NELA-GT-2019¶
Creators: Maurício Gruppi, Benjamin D. Horne, Sibel Adalı — Rensselaer Polytechnic Institute
Citation: [[2020-gruppi-nela-gt-2019|Gruppi, Horne & Adalı (2020)]]
DOI: https://doi.org/10.7910/DVN/O7FWPO
Overview¶
NELA-GT-2019 is a large multi-labelled news dataset comprising 1.12M news articles from 260 sources collected between January 1–December 31, 2019. It is an updated successor to NELA-GT-2018, expanding the dataset with 66 additional sources and providing source-level ground truth labels from seven different assessment sites.
Data¶
Size: 1.12M articles from 260 news sources
Collection period: 2019 (full calendar year)
Language: English
Collection method: RSS feed scraping twice daily via feedparser and goose libraries
Source categories: - Mainstream news outlets (left, center, right bias) - Alternative news sources - Conspiracy/pseudoscience sites (66 newly added)

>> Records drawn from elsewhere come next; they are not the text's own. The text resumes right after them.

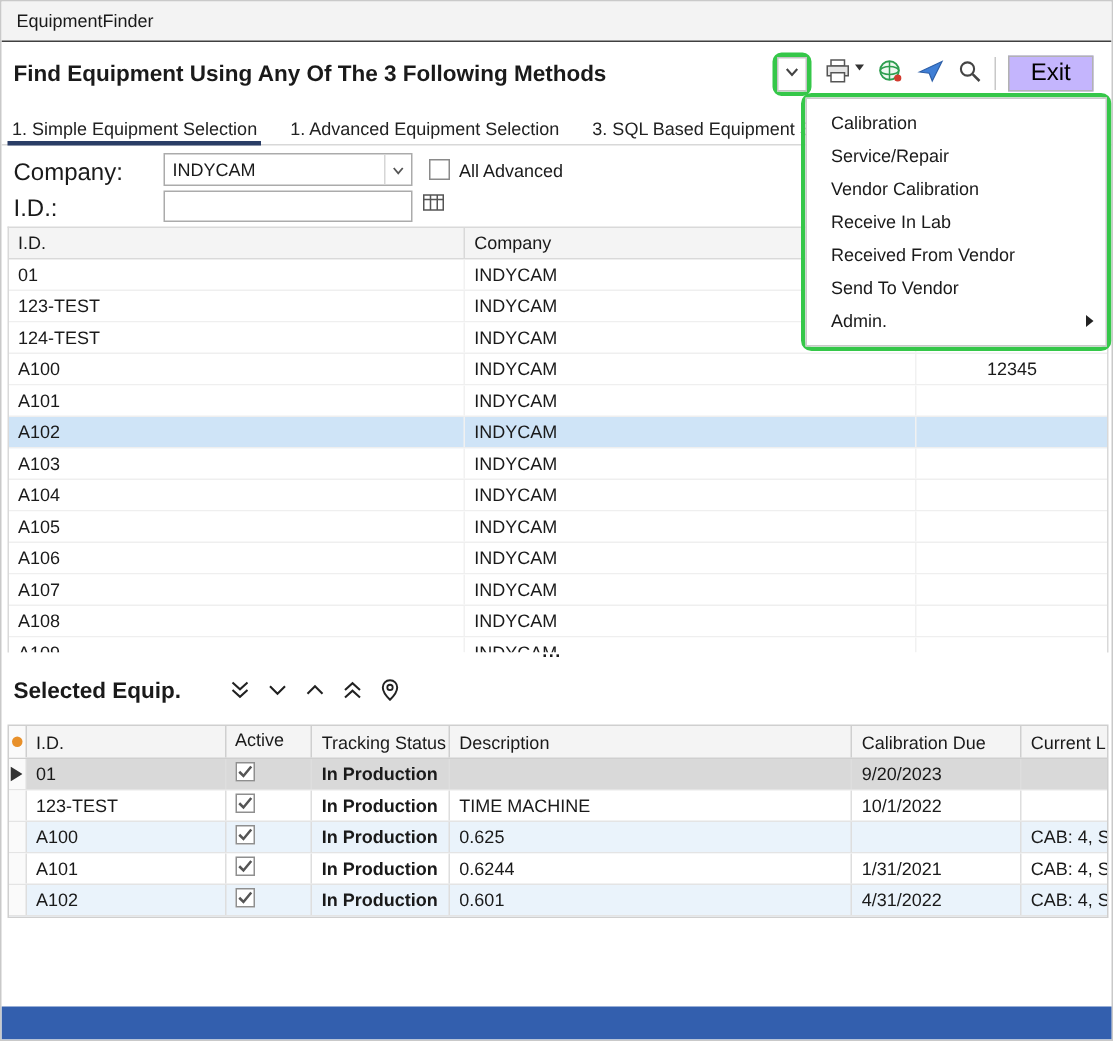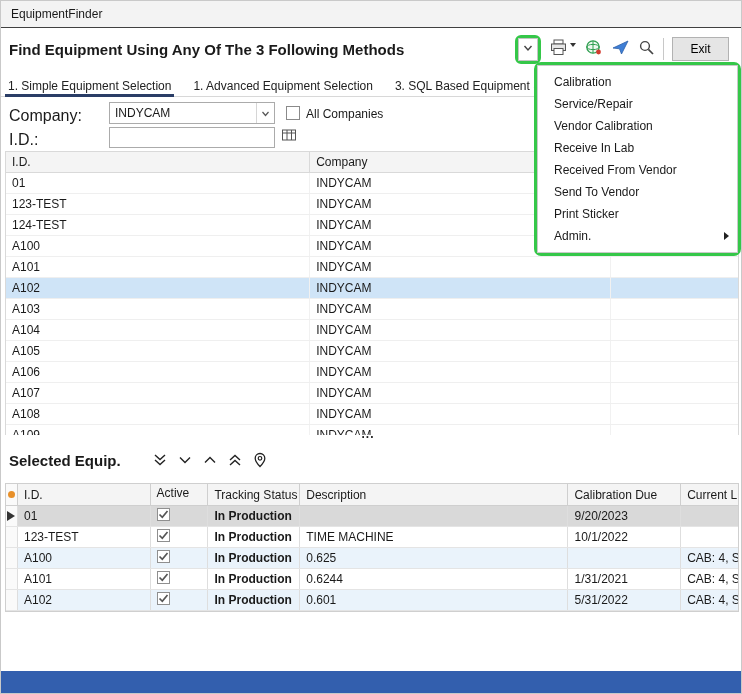"Exit" .exit-btn { background: #e5e5e5 -> #c4b5fd; font-size: 12px -> 16px }
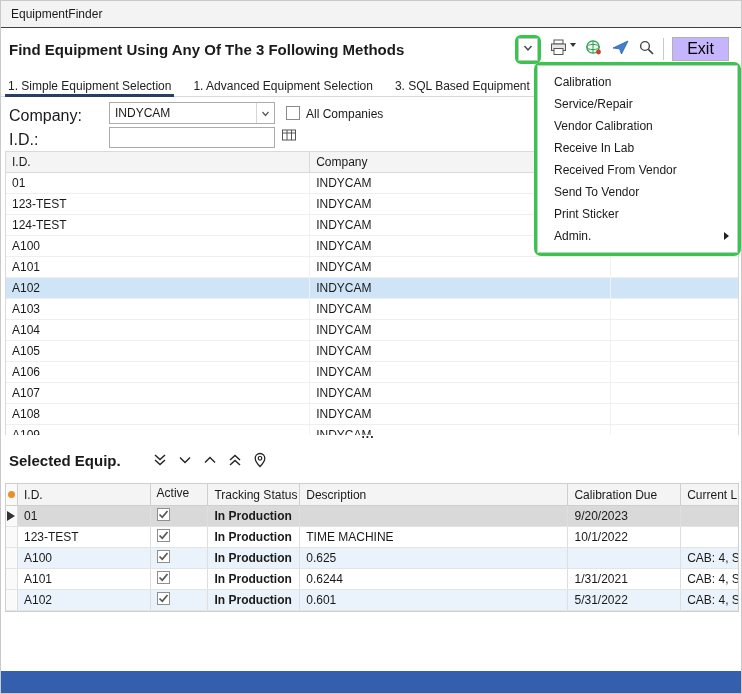"All Companies" span.chk-label { text: Companies -> Advanced }
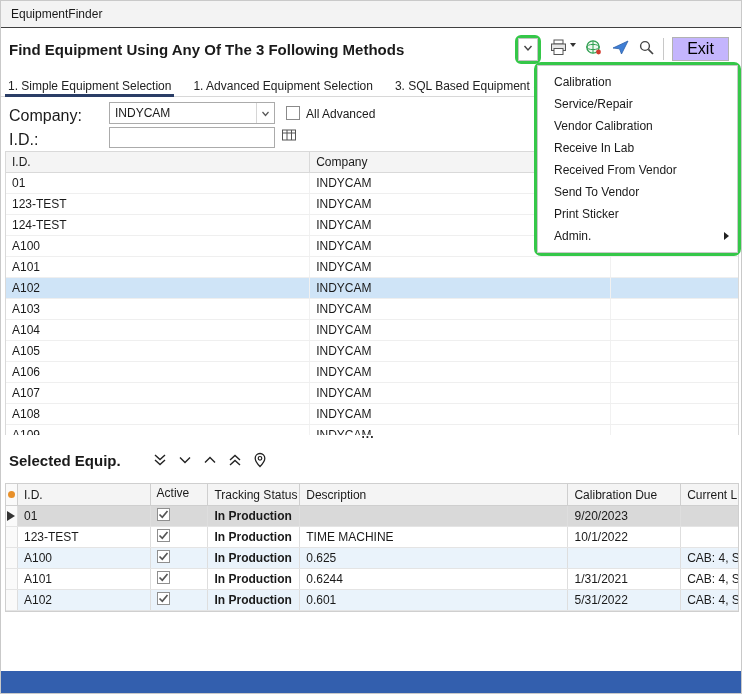"Print Sticker" div.menu-item { html: <div><span>Print Sticker</span></div> -> none }
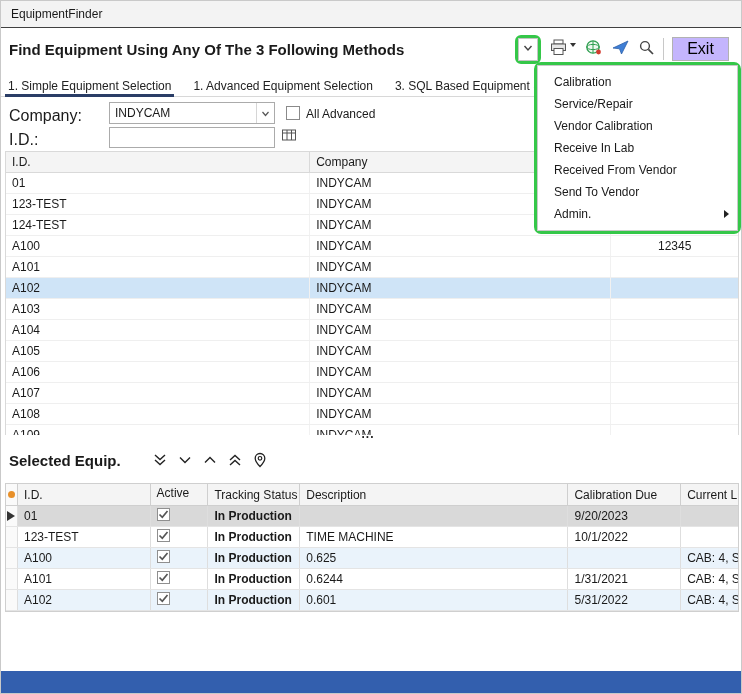"5/31/2022" div.btd { text: 5/31/2022 -> 4/31/2022 }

Temporal coverage: Weekly aggregation shows relatively stable collection patterns across the year with seasonal variations
Labels¶
Source-level ground truth labels from seven assessment sites:
- Media Bias/Fact Check (MBFC) — political leaning and factual reporting score
- Pew Research Center
- Wikipedia
- OpenSources (discontinued; labels carried forward)
- AllSides — media bias assessments
- BuzzFeed News (no longer updated; labels carried forward)
- PolitiFact
Aggregated label¶
A 3-class source-level label computed from MBFC data: - Unreliable — sources flagged as conspiracy/pseudoscience OR with low/very-low factual reporting - Mixed — sources with mixed factual reporting score - Reliable — sources with high/very-high factual reporting
Label coverage: 79% of sources have at least one label; 76% have MBFC labels.
Format¶
SQLite database: Single table (newsdata) with one row per article
JSON format: One JSON file per source containing list of articles
Columns: id, date, source, title, content, author, published, published_utc, collection_utc
Availability¶
Dataset: https://doi.org/10.7910/DVN/O7FWPO
Python extraction code: https://github.com/MELALab/nela-gt-2019
Related datasets¶
- NELA-GT-2018 — predecessor dataset (2018 data)
- FakeNewsNet — social-media-based dataset with engagement features
- ReCOVery — COVID-19-specific news credibility dataset
- CHECKED — Chinese-language COVID-19 misinformation dataset
Use cases¶
The dataset supports several research directions:
- Concept drift in veracity detection — understanding how fake news detection models degrade over time with automatically extracted features
- Semi-supervised learning — leveraging unlabeled and mixed-veracity sources
- Disinformation producer tactics over time — analyzing how false news creation tactics evolve
- Political narratives across events — tracking how news narratives change across major political events and across sources
Notes¶
NELA-GT-2019 differs from NELA-GT-2018 in: (1) 66 additional sources, approximately 400K more articles, and full 12-month data (vs. 10 months in 2018); (2) updated labels with MBFC as primary assessment; (3) NewsGuard labels removed due to paywall/ToS changes; (4) new 3-class aggregated reliability label; (5) JSON format added alongside SQLite. The dataset can be combined with NELA2017 and NELA-GT-2018 for longitudinal studies spanning 2.5+ years.